====== Input data

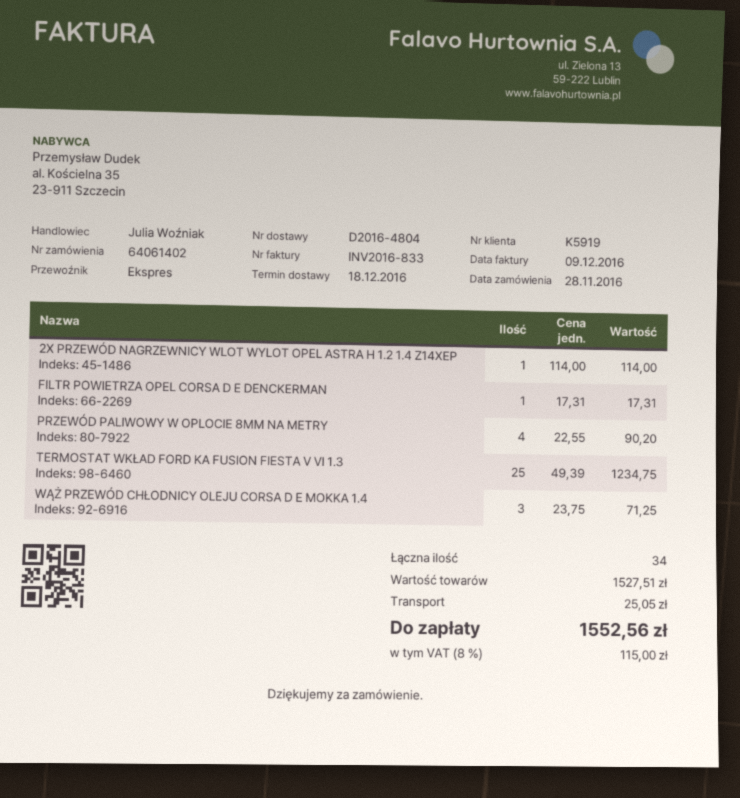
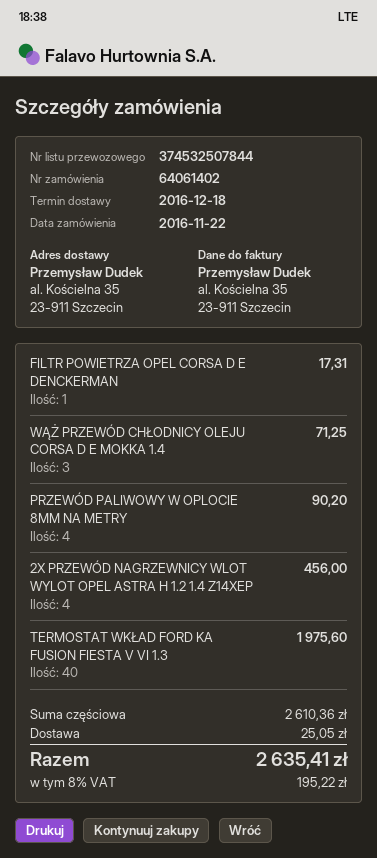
order date: 2016-11-28 -> 2016-11-22
2X PRZEWÓD NAGRZEWNICY WLOT WYLOT OPEL ASTRA H 1.2 1.4 Z14XEP: 1 for 114.00 -> 4 for 456.00
TERMOSTAT WKŁAD FORD KA FUSION FIESTA V VI 1.3: 25 for 1234.75 -> 40 for 1975.60
subtotal: 1527.51 -> 2610.36
tax: 8% = 115.00 -> 8% = 195.22
total: 1552.56 -> 2635.41

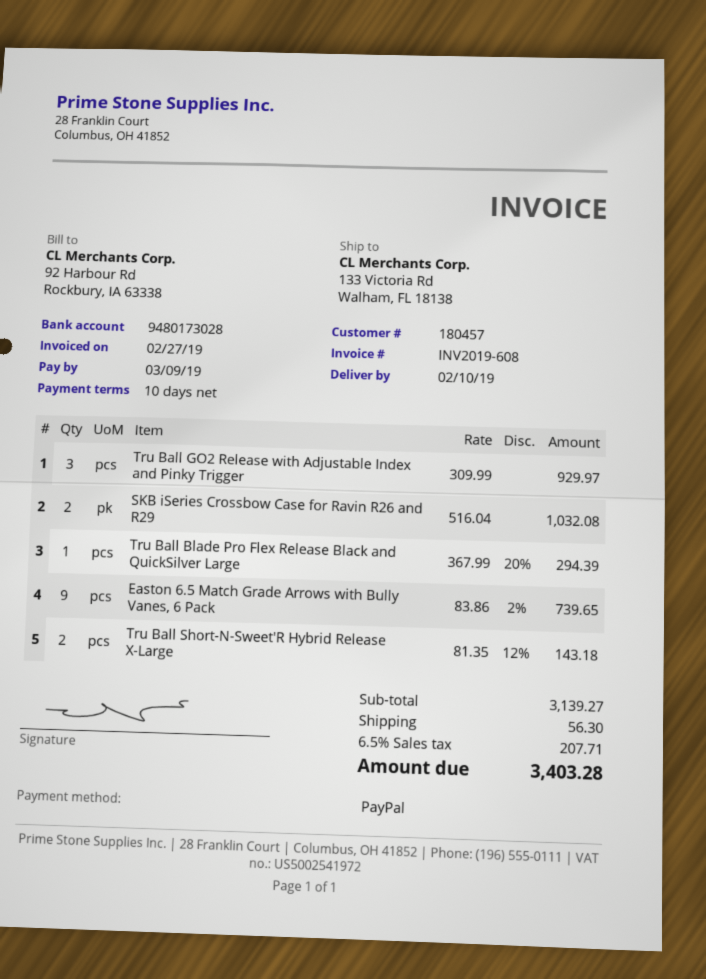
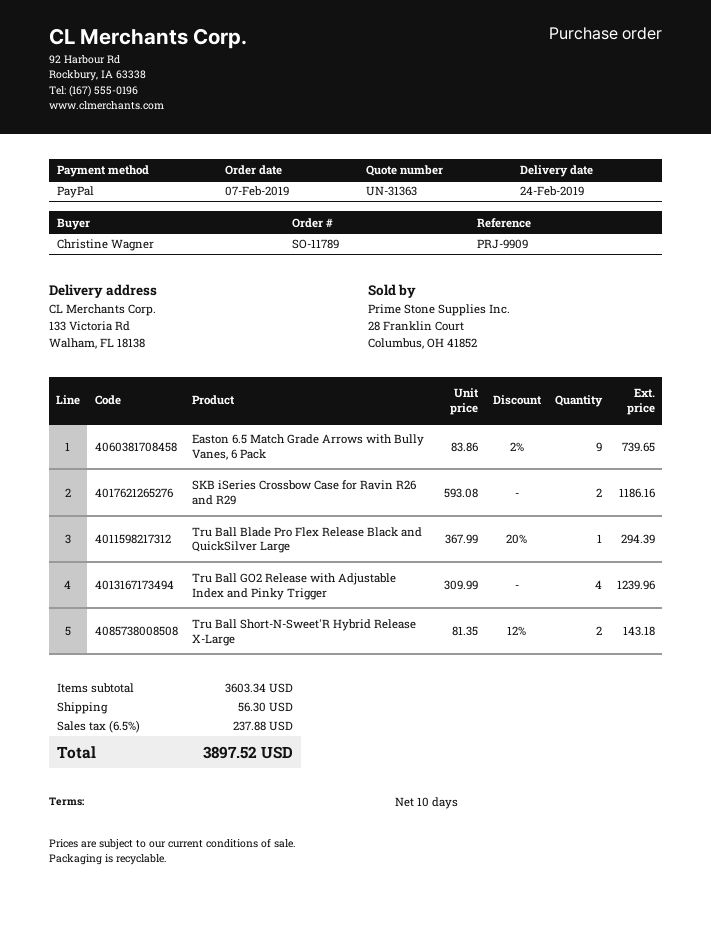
delivery date: 2019-02-10 -> 2019-02-24
Tru Ball GO2 Release with Adjustable Index and Pinky Trigger: 3 x 309.99 = 929.97 -> 4 x 309.99 = 1239.96
SKB iSeries Crossbow Case for Ravin R26 and R29: 2 x 516.04 = 1032.08 -> 2 x 593.08 = 1186.16
subtotal: 3139.27 -> 3603.34
tax: 6.5% = 207.71 -> 6.5% = 237.88
total: 3403.28 -> 3897.52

============

Exercise aim.
Retype each entry exactly. No pictures.

Task result.
order date: 2016-11-28 -> 2016-11-22
2X PRZEWÓD NAGRZEWNICY WLOT WYLOT OPEL ASTRA H 1.2 1.4 Z14XEP: 1 for 114.00 -> 4 for 456.00
TERMOSTAT WKŁAD FORD KA FUSION FIESTA V VI 1.3: 25 for 1234.75 -> 40 for 1975.60
subtotal: 1527.51 -> 2610.36
tax: 8% = 115.00 -> 8% = 195.22
total: 1552.56 -> 2635.41

delivery date: 2019-02-10 -> 2019-02-24
Tru Ball GO2 Release with Adjustable Index and Pinky Trigger: 3 x 309.99 = 929.97 -> 4 x 309.99 = 1239.96
SKB iSeries Crossbow Case for Ravin R26 and R29: 2 x 516.04 = 1032.08 -> 2 x 593.08 = 1186.16
subtotal: 3139.27 -> 3603.34
tax: 6.5% = 207.71 -> 6.5% = 237.88
total: 3403.28 -> 3897.52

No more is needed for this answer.